According to Jay Martin (in Axelrod’s and Deese’s book) (1993) he was preoccupied with death and which is reflected in most of his poems. Death, nothingness, loss and mourning are the most prominent themes found in his poetry. Basically the childhood experiences of grief related to his parents’ relationship with each other and with himself led him to psychiatrists who declared him a “schizophrenic”. Lowell began to write about these experiences in his poetry. His autobiographical poem “Night Sweat” is an example of his life under the shadow of death. He writes “Always inside me is the child who died/ Always inside me is his will to die.” The poem is a reflection of his relationship with death. His mental condition was a subject of gossip in the literary circles. To him poetry appeared as a substitute to mother and he took elegiac themes more often in his poetry. His poem “In Memory of Arthur Winslow” is an elegy about his maternal grandfather whom he did not admire but his mother did. Another short poem “Mary Winslow” is about his mother’s relative who was very demanding in her life. The poem describes the scene just after her death when “the body cools.” The poet compares and criticizes the woman stating that a person so demanding in life looked ridiculous after death. “My Last Afternoon with Uncle Devereux Winslow” is another elegy about his mother’s brother who died at a young age. The poem is mixed with images of death and a young boy’s love for his grandfather. He talks about his Uncle who was “closing camp for the winter” and “Uncle Devereux would blend to …one color.” An online article (2009) titled “Contemporary Literary Criticism” states that “91 Revere Street” is another example of his chaotic childhood.
Criticism
Steven Gould Axelrod (1993) comments about Lowell in the following words: “one knows from every word that Lowell ever wrote that poetry was central to his existence: “Nothing is real until set down in words.” W. H. Auden in his essay on modern American verse defines American poetry as “individualistic, democratic and Puritan”. On the other hand the British poetry has been defined as “more traditional, inhibiting a universe with a familiar face”. In this back ground Auden states that “The only Americans I can possibly imagine as British are minor poets with a turn for light verse like Lowell and Holmes; and the only British poets who could conceivably have been American are eccentrics such like Blake and Hopkins.” Bruce Michelson (1983) comments about Lowell’s poetry in the following words: “Unless we can locate clear, coherent, valid principles at the center of his art, all efforts to speak of Lowell in the usual ways, all discussions of alienation, dynamic ambivalence, apostasy, Calvinism, falling empires and played-out bloodlines may evaporate in time. And we may, consequently, lose not only our sense of Lowell but of others, “confessional” and otherwise, who have worked in the modes he pioneered.”

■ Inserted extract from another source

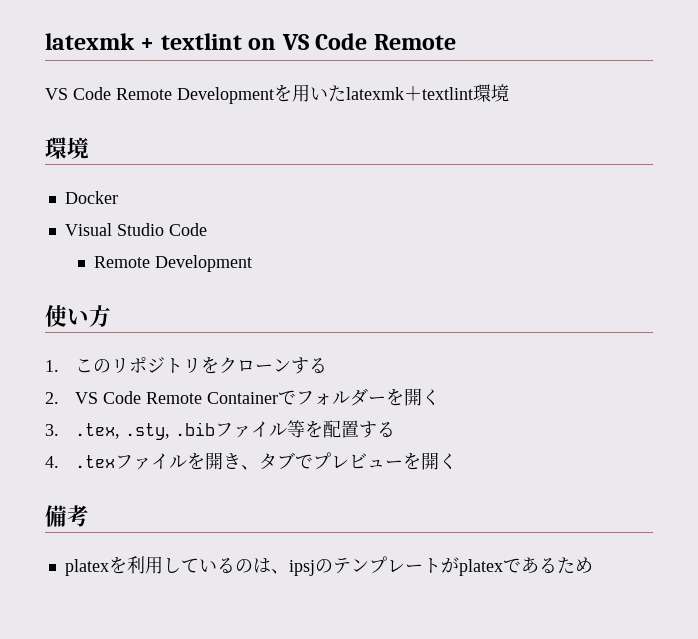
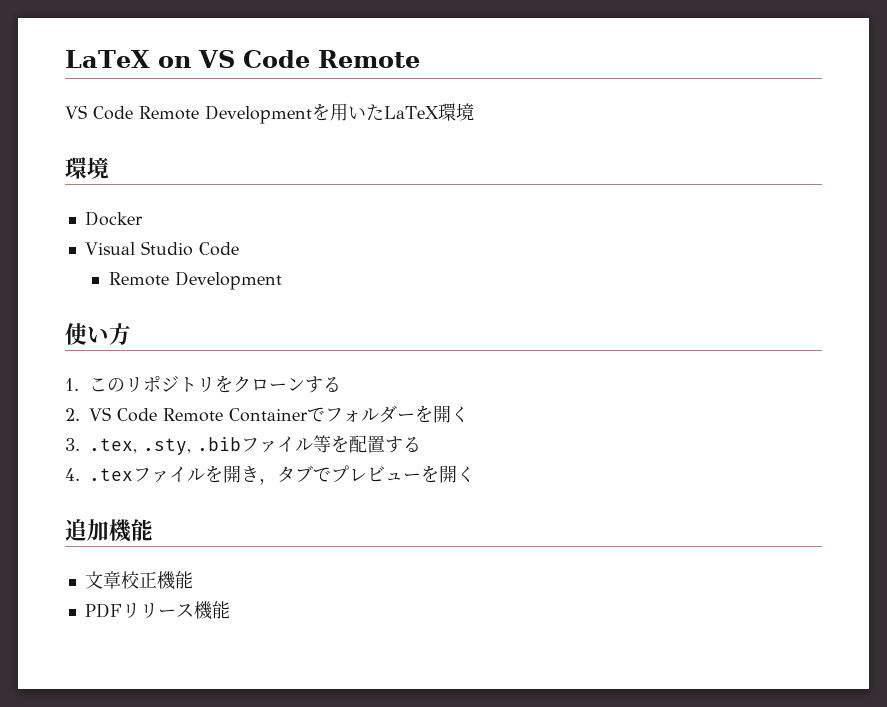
[45,33,242,50] latexmk + textlint -> [65,50,150,68] LaTeX
[346,86,473,101] latexmk＋textlint -> [384,106,439,119] LaTeX
[240,465,259,470] 、 -> [259,478,277,485] ，
[45,505,89,527] [64,556,593,576] 備考 // platexを利用しているのは、ipsjのテンプレートがplatexであるため -> [65,519,153,542] [84,571,193,590] [84,601,230,620] 追加機能 // 文章校正機能 // PDFリリース機能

To conclude Robert Lowell has proved himself as a notable poet of the post World War II era. He has given a new direction to the American poetry with the introduction of confessional poetry that has opened way for the future poets to talk about their personal experiences in poetry. Although he has left some unfinished work due to his death he is still remembered as a great poet of American literature.
References
Axelrod, S. G. Deese, H. “Robert Lowell, Essays on the Poetry”, Cambridge University Press, (1993).Pg. 26-51.
“Lowell, R. “Introduction: Contemporary Literary Criticism”. Ed. Jeffrey W. Hunter. Vol. 124. Gale Cengage, (2000). Web.
Lowell, R., Meyers, J. “Robert Lowell, interviews and memoirs”, University of Michigan Press, (1988). Pg. 1-6.
Michelson, B. “Lowell Versus Lowell”, The Virginia Quarterly Review. (1983). Pg. 22-39. Web.